Sierra told the magazine the outcry over the project which saw him accused of belittling the Holocaust was prompting him to abandon it just over a week after the opening.
"I feel misunderstood," the 39-year-old artist said.
He said he did not create a gas chamber but "a work of art with the gas chamber as its theme" in the synagogue in the western German town of Pulheim, near Cologne.
The Pulheim city officials have not yet been officially informed of Sierra’s plans, but he is to meet shortly with them as well as Jewish community leaders to inform of his decision.
"There is a difference," he said, adding that artists had the duty to "create difficult art to deal with painful episodes in history".
The project saw Sierra pump the lethal exhaust fumes from six car engines into the synagogue.
Some 200 visitors, who were made to wear breathing apparatus, were allowed into the synagogue on March 12 for the first perfomance of the project titled "245 Cubic Metres", a reference to the size of the building.
They were allowed to spend five minutes inside to experience a simulation of the way in which the Nazis gassed many of the six million Jews killed during the Holocaust.

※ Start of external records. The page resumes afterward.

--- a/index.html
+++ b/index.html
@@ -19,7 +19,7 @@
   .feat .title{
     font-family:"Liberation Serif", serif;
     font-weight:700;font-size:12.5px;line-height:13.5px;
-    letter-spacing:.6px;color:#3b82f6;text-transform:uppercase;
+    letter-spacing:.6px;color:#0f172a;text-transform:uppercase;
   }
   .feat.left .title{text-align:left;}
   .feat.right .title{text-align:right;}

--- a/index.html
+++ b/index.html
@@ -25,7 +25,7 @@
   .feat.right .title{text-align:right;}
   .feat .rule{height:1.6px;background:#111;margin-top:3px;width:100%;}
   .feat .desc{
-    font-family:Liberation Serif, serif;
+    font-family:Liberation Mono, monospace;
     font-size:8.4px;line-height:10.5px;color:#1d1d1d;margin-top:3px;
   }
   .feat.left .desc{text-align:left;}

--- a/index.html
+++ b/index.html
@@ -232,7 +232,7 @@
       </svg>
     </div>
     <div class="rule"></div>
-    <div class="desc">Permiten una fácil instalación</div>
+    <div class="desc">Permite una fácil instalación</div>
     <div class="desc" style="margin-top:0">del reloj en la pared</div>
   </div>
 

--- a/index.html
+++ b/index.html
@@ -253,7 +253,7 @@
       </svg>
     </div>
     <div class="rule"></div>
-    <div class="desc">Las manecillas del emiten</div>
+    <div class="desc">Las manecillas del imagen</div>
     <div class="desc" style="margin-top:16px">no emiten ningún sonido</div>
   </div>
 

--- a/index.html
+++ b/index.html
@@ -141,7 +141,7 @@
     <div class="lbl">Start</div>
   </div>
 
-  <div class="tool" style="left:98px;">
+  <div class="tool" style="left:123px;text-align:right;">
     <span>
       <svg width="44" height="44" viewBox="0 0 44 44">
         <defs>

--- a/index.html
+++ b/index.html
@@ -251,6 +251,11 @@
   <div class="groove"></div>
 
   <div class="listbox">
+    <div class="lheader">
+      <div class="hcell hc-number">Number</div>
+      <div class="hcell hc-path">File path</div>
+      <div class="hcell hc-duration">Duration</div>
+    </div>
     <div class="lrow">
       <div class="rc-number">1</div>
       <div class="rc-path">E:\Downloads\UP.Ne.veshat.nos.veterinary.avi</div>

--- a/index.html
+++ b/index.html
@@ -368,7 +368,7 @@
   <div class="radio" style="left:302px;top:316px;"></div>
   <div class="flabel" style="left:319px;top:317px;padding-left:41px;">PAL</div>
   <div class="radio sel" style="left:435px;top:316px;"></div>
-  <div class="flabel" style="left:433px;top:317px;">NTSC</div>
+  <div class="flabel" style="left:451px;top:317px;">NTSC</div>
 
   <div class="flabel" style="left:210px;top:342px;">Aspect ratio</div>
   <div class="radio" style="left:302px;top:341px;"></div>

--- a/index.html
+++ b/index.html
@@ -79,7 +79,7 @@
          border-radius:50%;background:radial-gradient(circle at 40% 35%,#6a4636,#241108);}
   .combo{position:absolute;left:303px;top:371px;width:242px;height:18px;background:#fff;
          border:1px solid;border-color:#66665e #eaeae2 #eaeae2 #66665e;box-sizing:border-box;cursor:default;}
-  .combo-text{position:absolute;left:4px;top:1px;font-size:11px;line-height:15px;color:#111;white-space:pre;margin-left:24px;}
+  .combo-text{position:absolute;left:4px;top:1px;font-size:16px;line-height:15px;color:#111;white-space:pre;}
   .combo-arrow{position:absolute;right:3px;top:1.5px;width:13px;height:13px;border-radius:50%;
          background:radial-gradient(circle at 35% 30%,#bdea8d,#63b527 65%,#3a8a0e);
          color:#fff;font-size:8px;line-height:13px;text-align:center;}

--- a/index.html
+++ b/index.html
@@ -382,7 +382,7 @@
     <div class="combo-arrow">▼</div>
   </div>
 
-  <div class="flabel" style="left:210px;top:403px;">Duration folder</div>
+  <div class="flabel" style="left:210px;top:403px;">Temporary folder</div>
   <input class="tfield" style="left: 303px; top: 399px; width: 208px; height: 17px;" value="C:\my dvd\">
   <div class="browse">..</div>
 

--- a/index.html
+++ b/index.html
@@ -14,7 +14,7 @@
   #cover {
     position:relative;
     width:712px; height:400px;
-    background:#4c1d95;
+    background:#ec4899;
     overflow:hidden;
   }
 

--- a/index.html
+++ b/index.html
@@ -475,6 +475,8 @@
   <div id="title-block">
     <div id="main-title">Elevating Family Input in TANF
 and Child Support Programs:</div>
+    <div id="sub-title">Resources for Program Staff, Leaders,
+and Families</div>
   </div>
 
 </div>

The performance was meant to take place each Sunday until April 30, but provoked such controversy that the second date was cancelled.
More reactions
Dirk Springob, spokesman for the Pulheim city council told German WDR television station: “We will respect Sierra’s decision to pull the plug on the project, once he has officially made his intentions clear.”
Since the scandal broke out two weeks ago, more members of Germany’s Jewish community have joined the protest against the art installation.
Ralph Girodano, one of Germany’s most prominent Jewish authors and a Holocaust survivor told WDR that “Sierra would have stopped himself from proceeding with the project had he had an inkling as to what it feels like being a Holocaust vicitim.”
Stephan Kramer, member of the Central Council of Jews in Germany said “Sierra shamefully misused freedom of artistic expression in his project.”
Hurting the memory
Pulheim’s mayor originally stood behind Sierra’s project. “I had no idea that such a project would have created such a huge fuss,” the mayor told WDR.
Thomas Kemper, speaker of the Northrhein-Westphalia government also criticised the Spanish born artist and accused him of hurting the memory of the victims. He said that “the art project simply created too many misunderstandings”.
Sierra countered that he had tried to portray the pain and humiliation Jews had suffered in Germany.
"That they have now turned against me, is not something I had wanted."
A town official for Pulheim said the local authorities were surprised at Sierra’s decision but would respect it.
"It is his right to do so," Florian Herpel said.
Sierra has also created controversy with past projects which sought to portray the exploitation of the poor by paying jobless people to have tattoos done or masturbate on camera.